**Task description:** The lines to output run from the first line of the entries below through the line containing "[125,640,187,653] optionally ->"; copy them exactly and leave out pictures.
╔══
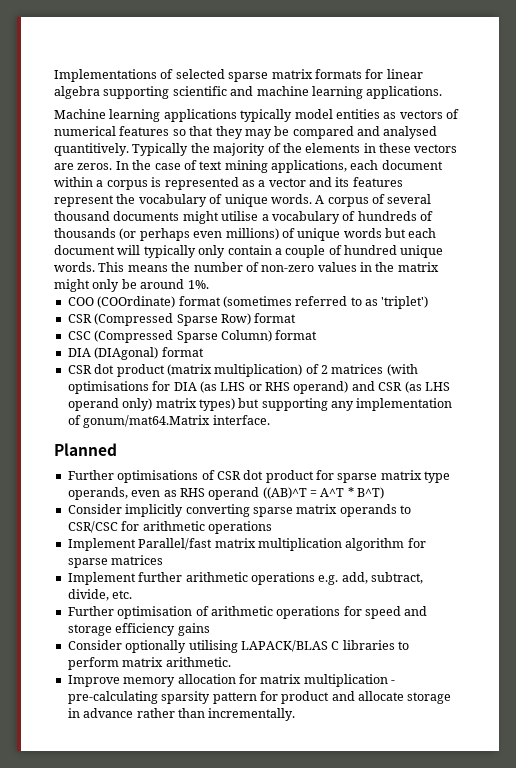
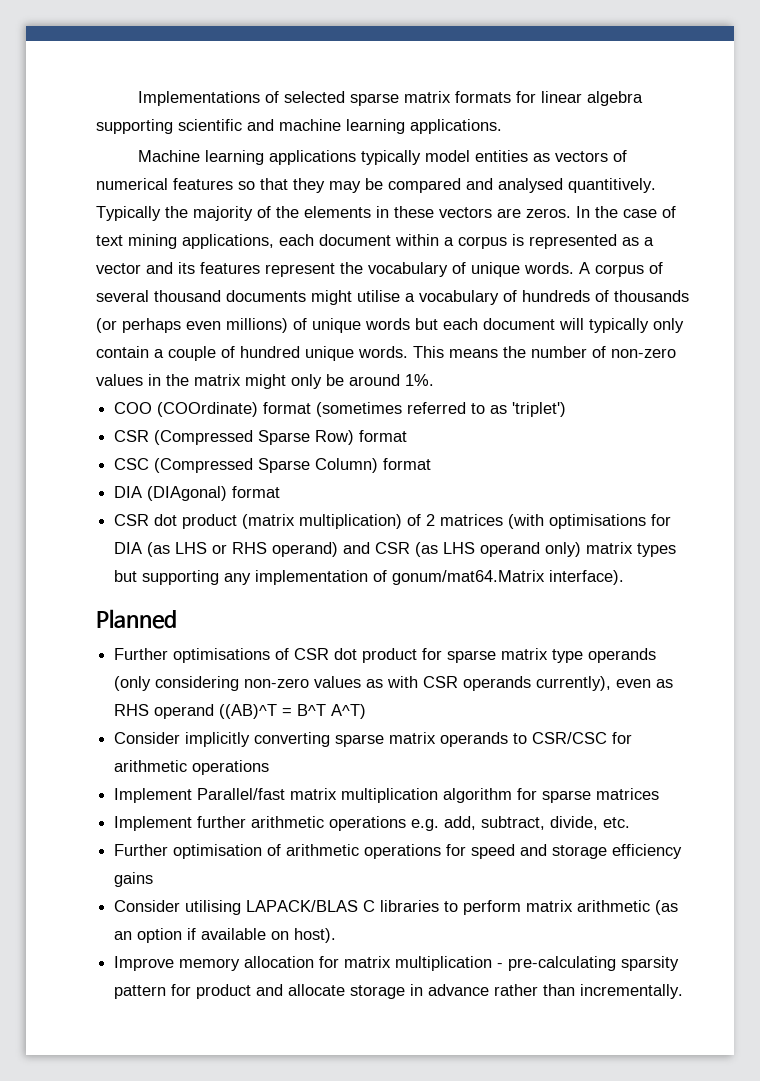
[198,398,235,411] types) -> [637,543,677,557] types
[212,415,270,425] interface. -> [549,570,625,585] interface).
[67,487,128,500] operands, -> [588,648,657,663] [114,676,612,691] operands (only considering non-zero values as with CSR operands currently),
[320,487,385,499] A^T * B^T) -> [297,704,367,719] B^T A^T)
[125,640,187,653] optionally -> (181, 906) none
[165,657,231,667] arithmetic. -> [577,900,679,915] [114,928,337,943] arithmetic (as an option if available on host).

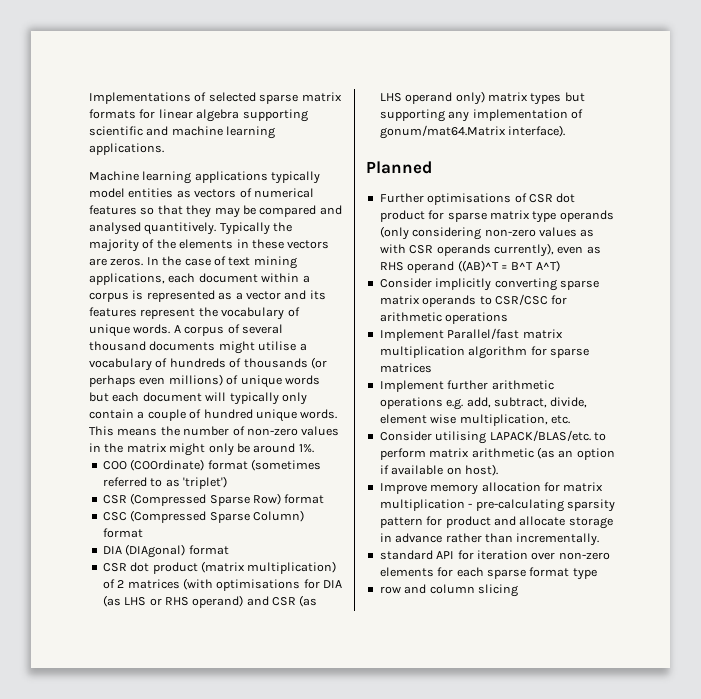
[603,817,631,828] [114,844,683,859] [114,872,154,887] etc. // Further optimisation of arithmetic operations for speed and storage efficiency gains -> [379,414,570,426] element wise multiplication, etc.
[246,900,440,912] LAPACK/BLAS C libraries -> [489,430,591,441] LAPACK/BLAS/etc.
(684, 991) none -> [379,550,610,560] [379,567,597,580] [379,584,518,597] // standard API for iteration over non-zero elements for each sparse format type // row and column slicing

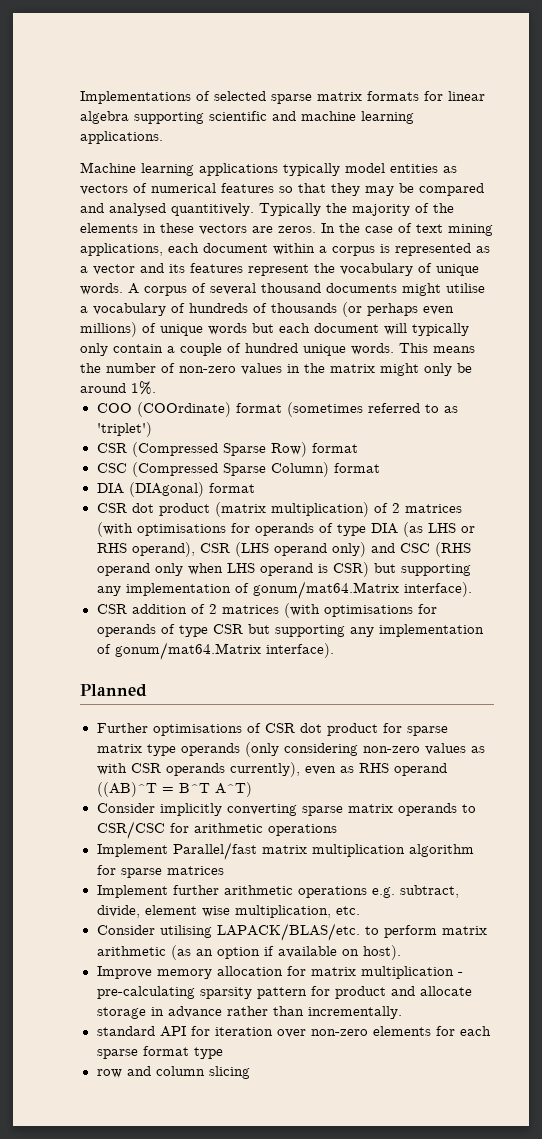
(320, 584) none -> [254,523,366,536] operands of type
[192,595,318,608] [379,91,562,105] operand) and CSR (as LHS operand only) matrix types -> [131,542,471,557] [96,562,471,577] [96,581,472,599] [96,603,437,618] [96,624,243,637] operand), CSR (LHS operand only) and CSC (RHS operand only when LHS operand is CSR) but supporting any implementation of gonum/mat64.Matrix interface). // CSR addition of 2 matrices (with optimisations for operands of type CSR
[466,397,491,408] add, -> (395, 892) none

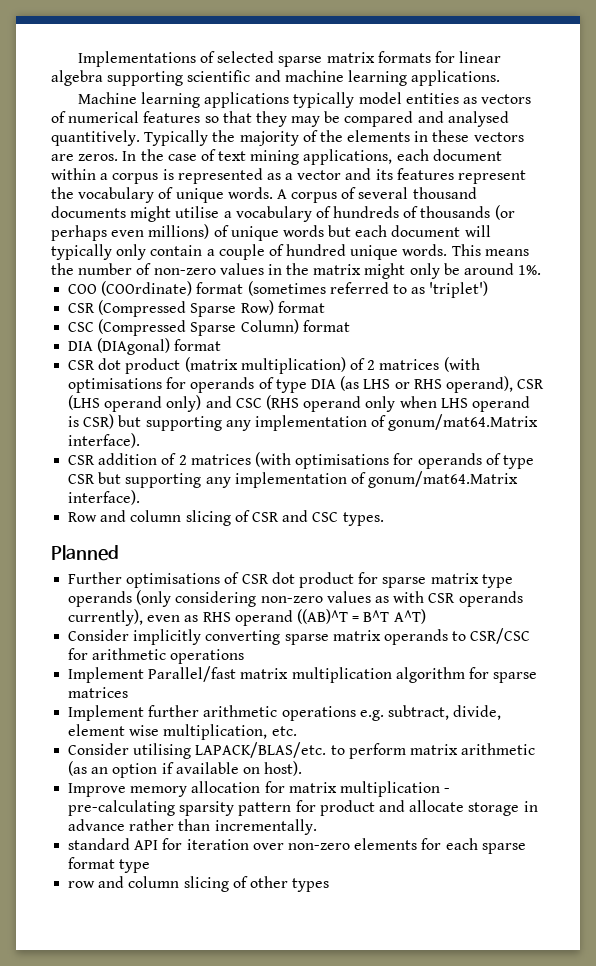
(334, 650) none -> [68,510,384,526] // Row and column slicing of CSR and CSC types.
(250, 1072) none -> [232,876,330,892] of other types

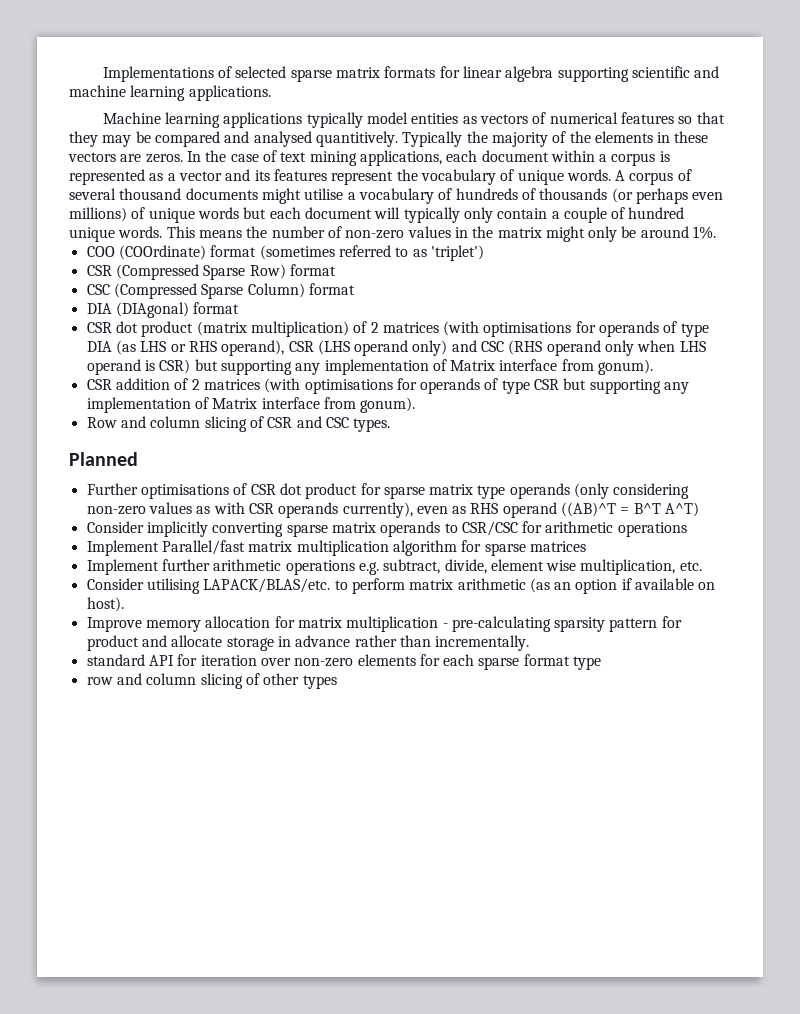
[388,414,539,431] [68,433,141,448] gonum/mat64.Matrix interface). -> [450,359,654,375] Matrix interface from gonum).
[368,471,519,488] [68,490,141,505] gonum/mat64.Matrix interface). -> [212,397,416,413] Matrix interface from gonum).

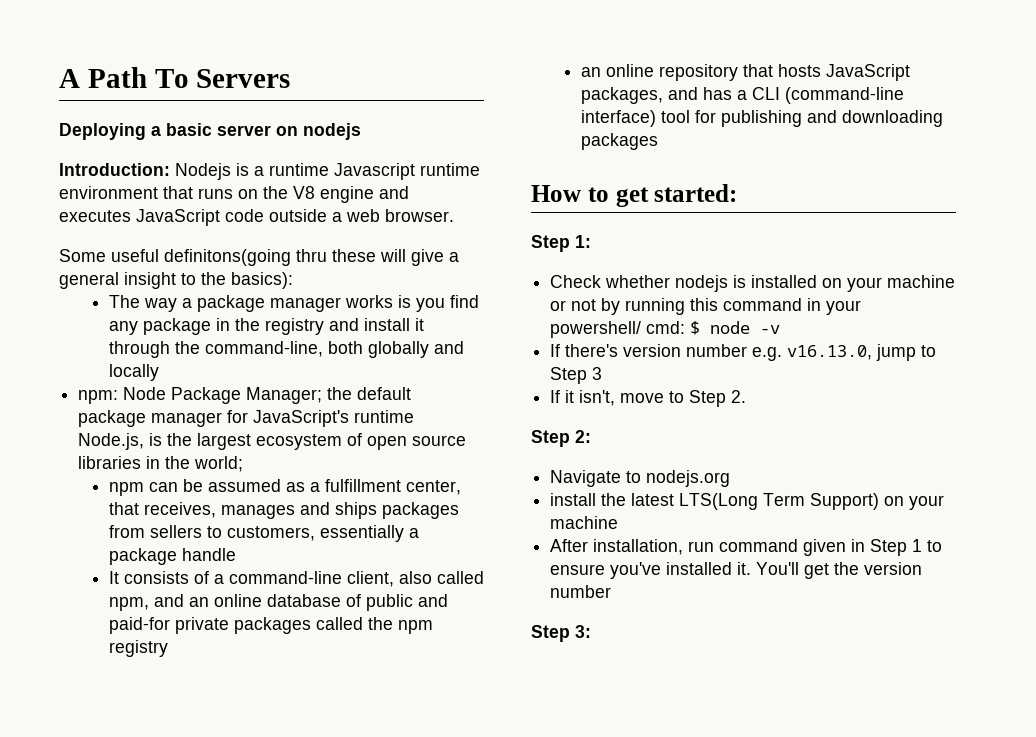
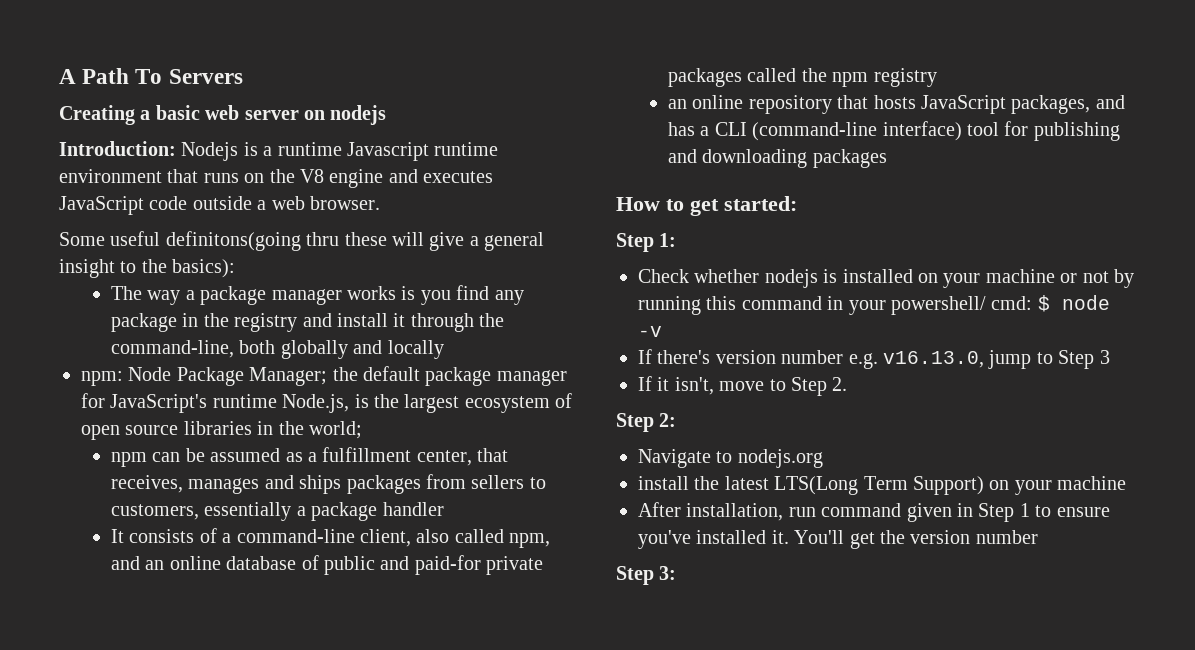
[59,123,146,140] Deploying -> [59,105,135,125] Creating
(212, 129) none -> [205,105,240,120] web
[181,548,236,561] handle -> [382,502,444,516] handler

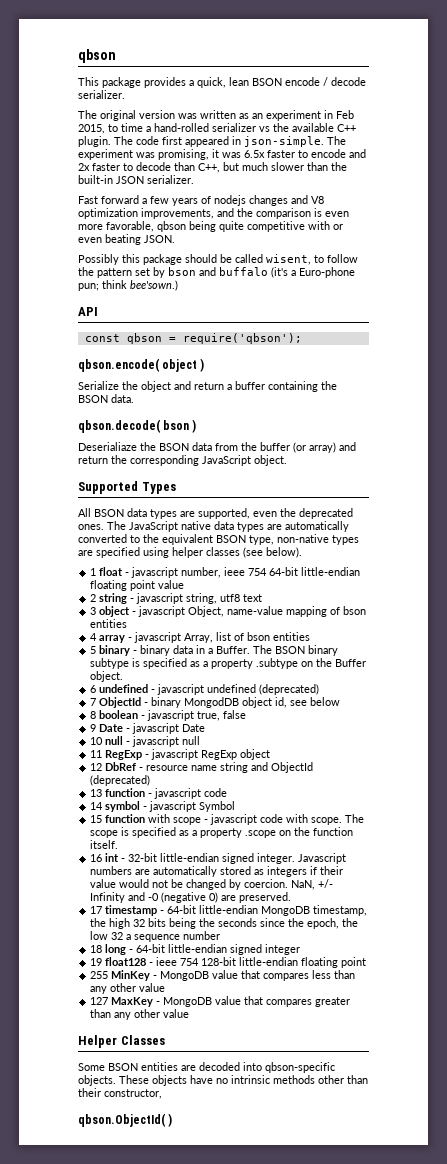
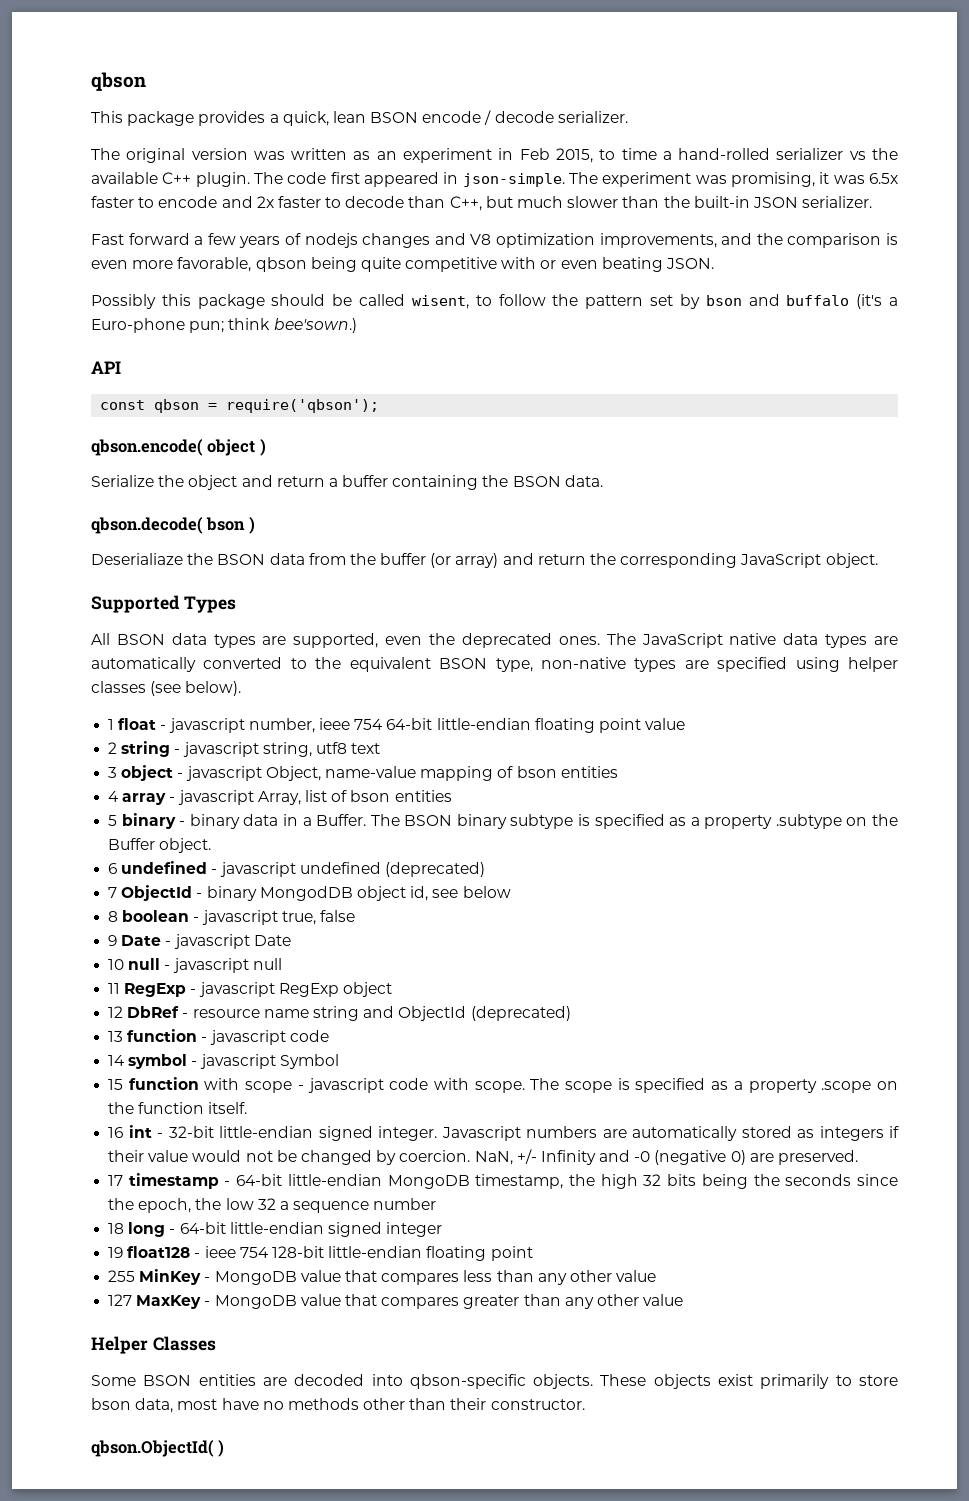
(187, 1080) none -> [718,1374,898,1389] [91,1398,218,1413] exist primarily to store bson data, most
[231,1075,270,1084] intrinsic -> (284, 1405) none
[104,1089,162,1099] constructor, -> [490,1399,585,1410] constructor.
╚══
**Response:**
[198,398,235,411] types) -> [637,543,677,557] types
[212,415,270,425] interface. -> [549,570,625,585] interface).
[67,487,128,500] operands, -> [588,648,657,663] [114,676,612,691] operands (only considering non-zero values as with CSR operands currently),
[320,487,385,499] A^T * B^T) -> [297,704,367,719] B^T A^T)
[125,640,187,653] optionally -> (181, 906) none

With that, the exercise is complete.